**BRIEF**
Say the number of lines in the records below that hold the word "Beach", and only that number.

**STORED DATA**
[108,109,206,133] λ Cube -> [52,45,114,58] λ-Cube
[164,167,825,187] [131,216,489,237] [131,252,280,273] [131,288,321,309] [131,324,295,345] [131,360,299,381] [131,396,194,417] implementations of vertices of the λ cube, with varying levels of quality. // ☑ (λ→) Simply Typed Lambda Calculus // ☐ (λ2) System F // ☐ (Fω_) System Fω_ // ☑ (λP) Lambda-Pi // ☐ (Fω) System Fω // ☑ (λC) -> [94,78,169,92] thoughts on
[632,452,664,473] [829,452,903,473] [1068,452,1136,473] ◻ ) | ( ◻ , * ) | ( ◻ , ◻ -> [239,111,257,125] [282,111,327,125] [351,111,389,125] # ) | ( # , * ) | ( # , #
--
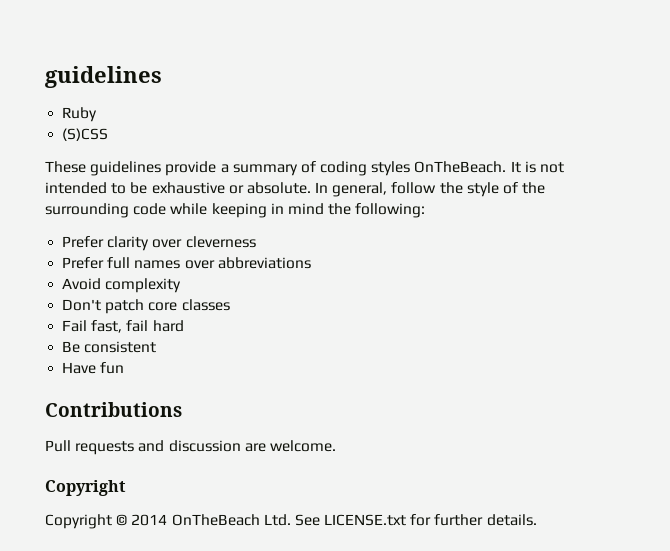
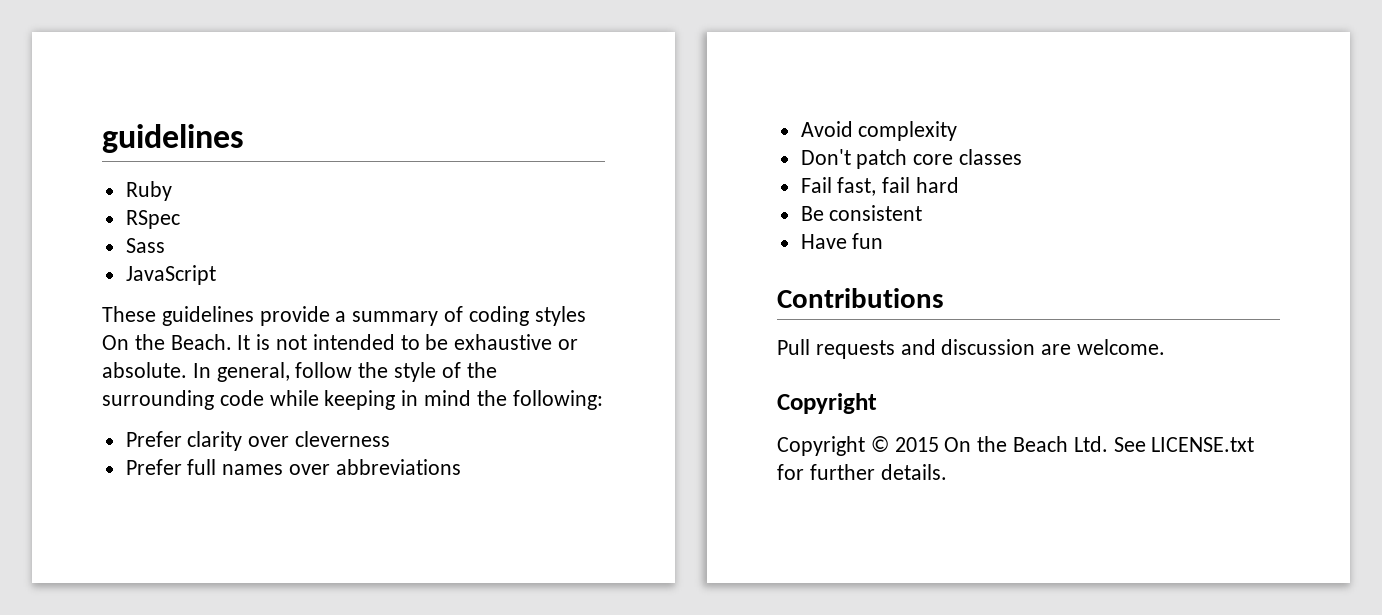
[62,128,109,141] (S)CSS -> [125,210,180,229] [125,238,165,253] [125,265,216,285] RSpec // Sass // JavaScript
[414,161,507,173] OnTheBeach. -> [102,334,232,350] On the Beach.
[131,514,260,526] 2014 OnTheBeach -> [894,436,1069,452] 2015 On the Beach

**REPLY**
2